Introduction

Data science is poised to revolutionize healthcare and research by enabling the development of novel interventions and groundbreaking strategies derived from high-quality and efficient analyses of the huge datasets derived from the activities of our multifaceted lives. Data science applications use high-performance computational infrastructure to process massive datasets from personal, public, and commercial sources including healthcare systems, smartphones, shopping records, social media postings, and wearable devices. Using novel, complex, and occasionally opaque algorithms, data scientists generate new insights and generalizable knowledge. Examples of data science applications include combination of diverse data streams to develop bio-preparedness, monitoring, and response strategies for infectious diseases outbreaks in human health and in agriculture1. Other examples include the use of Geographical Information System (GIS) data to map spatial variations in the determinants, incidence, prevalence, and outcomes of disease, and the response of healthcare systems2,3. Several countries also utilize data science to monitor and evaluate multi-sectoral progress towards meeting the UN Sustainable Development Goals (SDG), reduce fraud and corruption, identify fake pharmaceutical products, and improve supply chain management to prevent stock-outs4,5,6,7,8,9,10,11. More recently, Large Language Models (LLM) have captured public imagination with the release of tools like GPT-4. LLMs are rapidly being used to transform multiple industries and disciplines12,13,14,15,16,17. With these capabilities, data science is rapidly transforming the landscape and touching vast areas of human endeavors.

Data science health research is the novel application of data science methods and technologies for systematic generation, collection, processing, storage, management, analyses, visualization, interpretation, and communication of health-related data to develop generalizable knowledge and generate actionable insights.
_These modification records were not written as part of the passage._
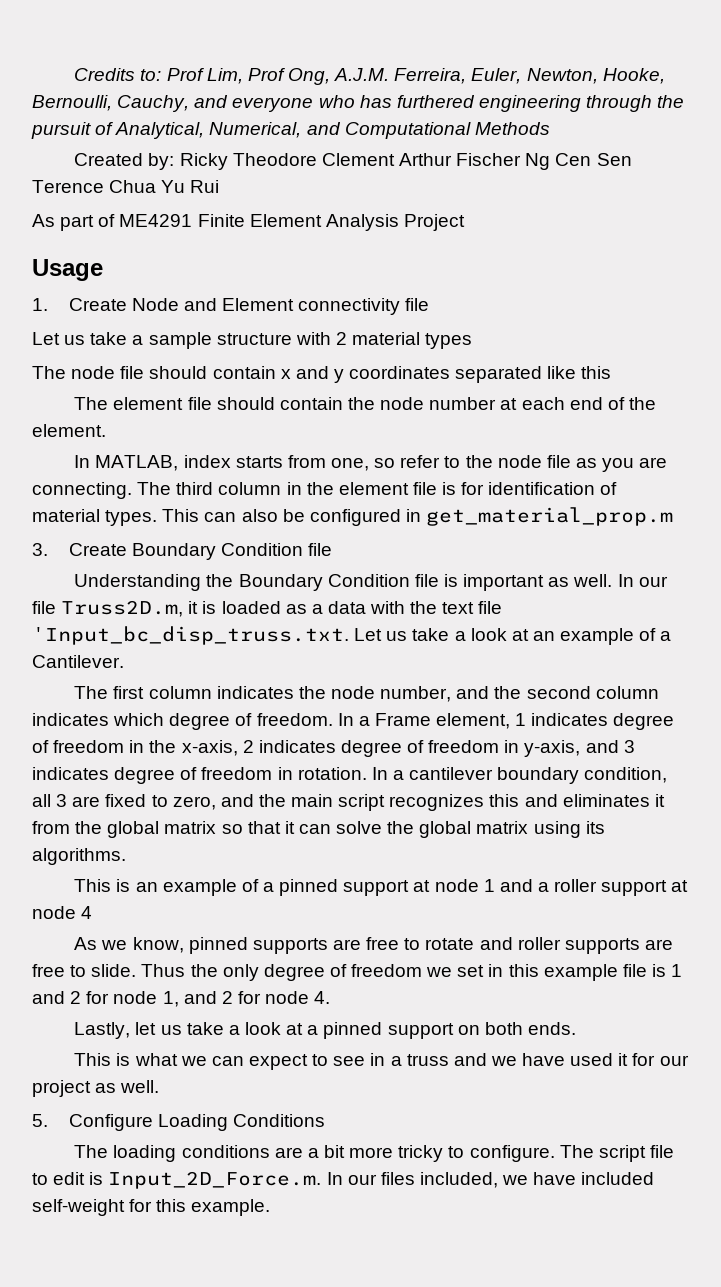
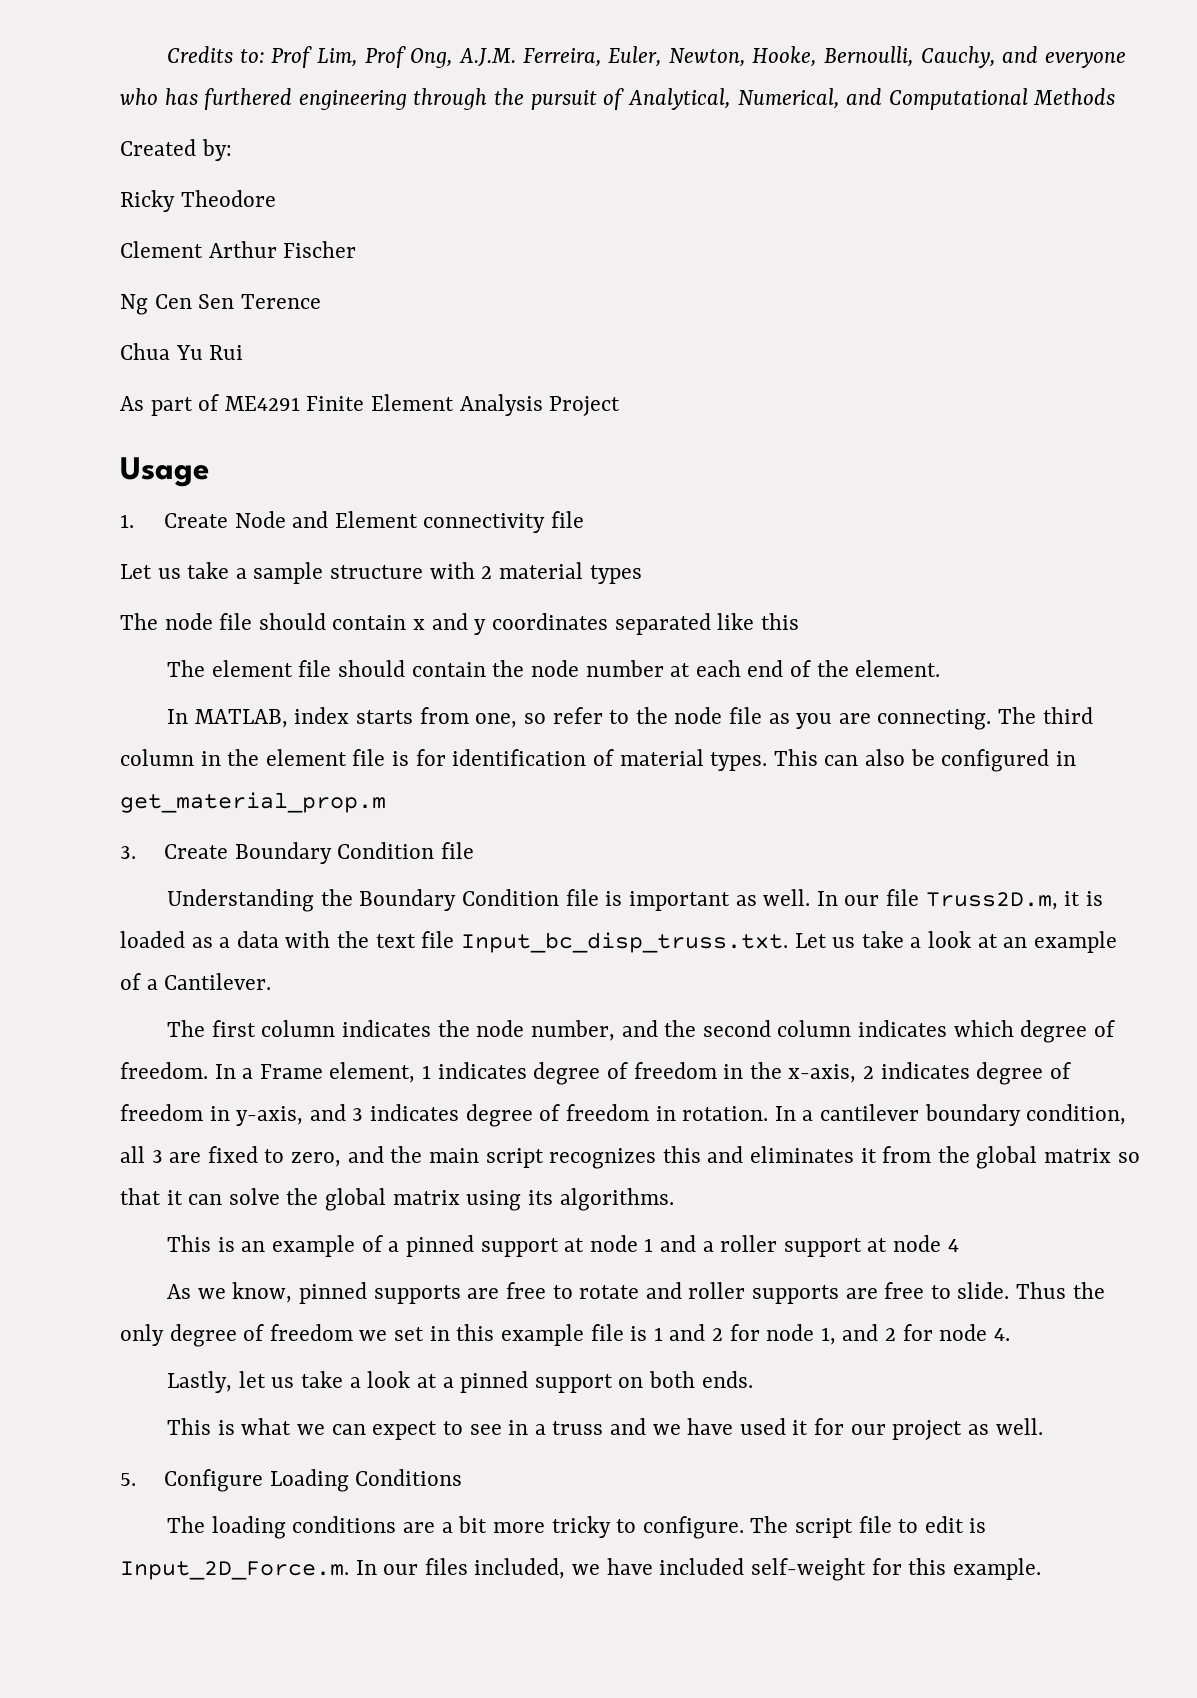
- Created by: Ricky Theodore Clement Arthur Fischer Ng Cen Sen Terence Chua Yu Rui
+ Created by:
+ Ricky Theodore
+ Clement Arthur Fischer
+ Ng Cen Sen Terence
+ Chua Yu Rui
- In our file Truss2D.m, it is loaded as a data with the text file 'Input_bc_disp_truss.txt. Let us take a look at an example of a Cantilever.
+ In our file Truss2D.m, it is loaded as a data with the text file Input_bc_disp_truss.txt. Let us take a look at an example of a Cantilever.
Examples of data science health research include integration of data from multiple omics technologies to generate insights about biological mechanisms and diseases’ pathways, and identify novel therapeutic and preventive opportunities18. Other examples include mining electronic health records for precision medicine19 and analysis of medical images for computational histopathology and radiology to improve diagnoses, among other uses20,21. In public health, data scientists are transforming practice through the application of high-level computational methods to population-level datasets typically used in public health to advance precision public health practice and research22. Examples of public health data science research include mining social media data for early detection, analyses of trends, education, planning and implementation of health systems responses to infectious and non-communicable diseases8,9,11,23, and application of myriad novel technologies and algorithms for precision public health22. Data science health research therefore presents huge opportunities for the application of novel methods and transformative technologies that would solve many healthcare challenges facing African people today and enable wider availability of high quality and cost-efficient health services.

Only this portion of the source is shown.